En conséquence, la cour d'appel a pu, sans violer le principe de séparation des pouvoirs, prendre en compte les précédentes sanctions disciplinaires prononcées à l'encontre du salarié qu'elle a estimées injustifiées, pour reconnaître l'existence d'un harcèlement moral, annuler ces sanctions et condamner l'employeur à payer au salarié certaines sommes au titre du salaire correspondant à la mise à pied annulée et des congés payés afférents.

 

Commentaire :

Par cet arrêt, la chambre sociale se prononce sur l’autorité attachée aux motifs, se rapportant à des sanctions disciplinaires antérieures, d’une autorisation administrative de licenciement pour faute grave quant à l’appréciation de la validité de ces sanctions et à leur appréhension en tant qu’éléments de fait laissant supposer l’existence d’un harcèlement moral.

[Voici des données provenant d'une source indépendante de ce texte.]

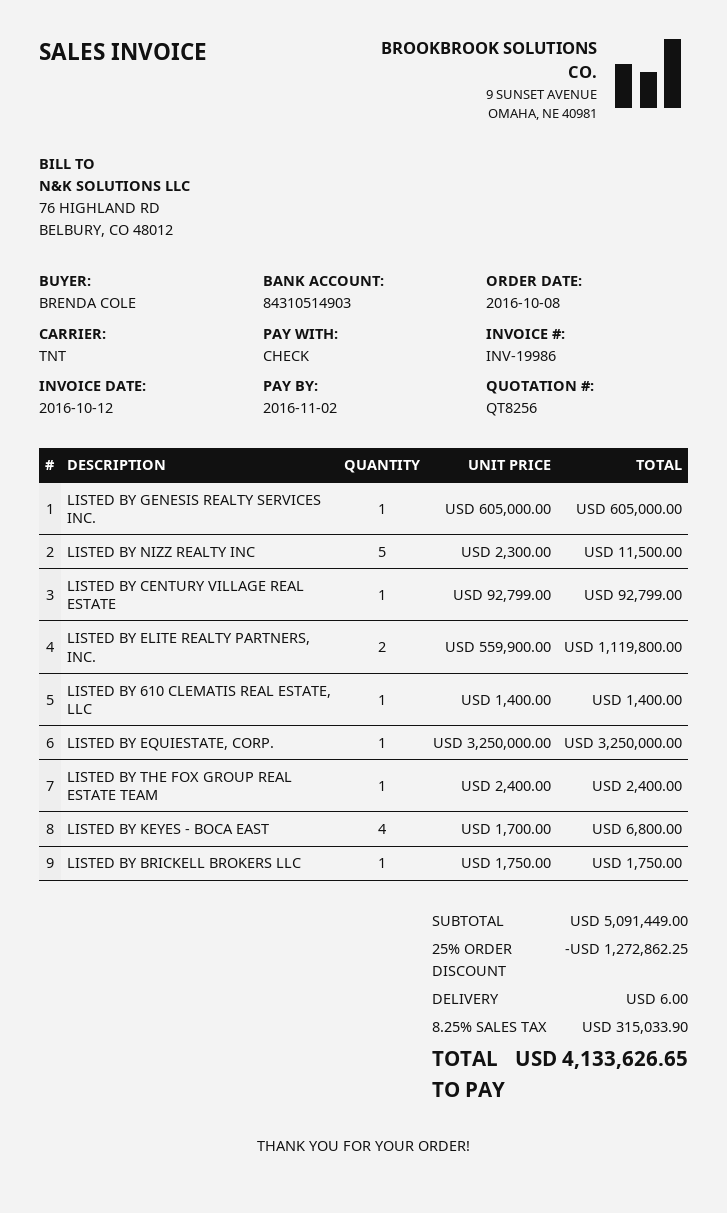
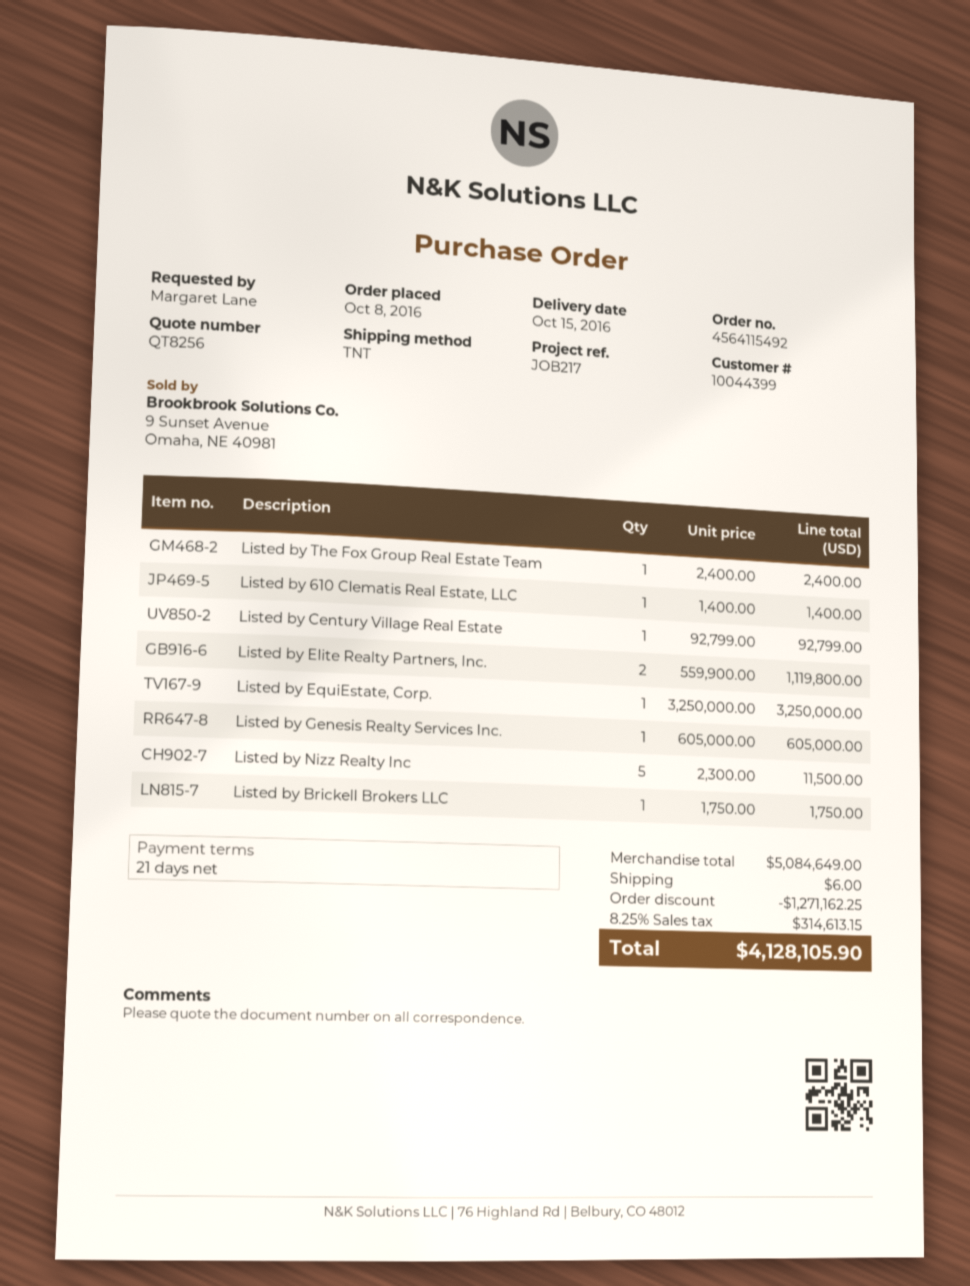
ordered by: BRENDA COLE -> Margaret Lane
LISTED BY KEYES - BOCA EAST: 4 x 1700.00 = 6800.00 -> none
subtotal: 5091449.00 -> 5084649.00
discount: 1272862.25 -> 1271162.25
tax: 8.25% = 315033.90 -> 8.25% = 314613.15
total: 4133626.65 -> 4128105.90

Si l’inspecteur du travail prend en considération l’existence de ces sanctions disciplinaires, il ne se prononce pas sur leur validité ou leur justification.

Dès lors, rien n’interdit au juge judiciaire de se prononcer sur la validité desdites sanctions et de prendre en compte leur caractère injustifié ou systématique au soutien d’une demande du salarié au titre d’un harcèlement moral.

Statut protecteur des représentants du personnel : modalités de calcul de l’indemnité due au titre de la violation du statut protecteur lorsque le salarié a été en arrêt de travail pendant la période d’éviction

Soc., 1er juin 2023, pourvoi n° 21-21.191, FS-B

Sommaire :

En application des articles L. 1132-1, L. 2411-1 et L. 2411-2 du code du travail, dans leur rédaction applicable, lorsque le salarié protégé licencié sans autorisation administrative de licenciement a été en arrêt de travail pour maladie pendant la période d'éviction, la rémunération à prendre en considération pour le calcul de l'indemnité due au titre de la violation du statut protecteur est le salaire moyen des douze derniers mois perçu avant l'arrêt de travail.

 

Commentaire :

La sanction de la méconnaissance par l'employeur du statut protecteur d'un représentant du personnel, illégalement licencié et qui ne demande pas sa réintégration, est le paiement d’une indemnité égale à la rémunération que le salarié aurait dû percevoir depuis son éviction jusqu'à l'expiration de la période de protection résultant du mandat en cours à la date de la rupture, dans la limite de trente mois.

Le pourvoi posait la question nouvelle de la détermination de l’assiette de calcul de l’indemnité pour violation du statut protecteur lorsque le salarié a été en arrêt de travail pour maladie pendant la période d’éviction.

La chambre a déjà jugé, au visa notamment de l’article L. 1132-1 du code du travail qui prohibe les discriminations en raison de l’état de santé, que le salaire de référence à prendre en considération pour le calcul de l'indemnité légale ou conventionnelle de licenciement, ou pour le calcul de l’indemnité prévue à l’article L. 1235-11 du code du travail, est celui précédant l'arrêt de travail pour maladie (Soc., 23 mai 2017, pourvoi n° 15-22.223, publié ; Soc., 26 juin 2019, pourvoi n° 18-17.120, publié).

La prohibition de toute discrimination en raison de l’état de santé impose également, lorsque le salarié protégé a été en arrêt de travail pour maladie pendant la période d'éviction, que la rémunération à prendre en considération pour le calcul de l'indemnité due au titre de la violation du statut protecteur soit le salaire moyen des douze derniers mois perçu avant l'arrêt de travail.

Cet arrêt s’inscrit dans la continuité de la jurisprudence de la chambre sociale et est en conformité avec la jurisprudence de la Cour de justice de l’Union européenne selon laquelle il ne peut être tenu compte de la réduction, consécutive à l’incapacité de travail du salarié, du montant de la rémunération qu’il a perçue pendant la période de référence pour déterminer le montant de la rémunération qui lui sera versée au titre de son congé annuel payé (CJUE, 9 décembre 2021, Aff. C-217/20, Staatssecretatis van Financiën).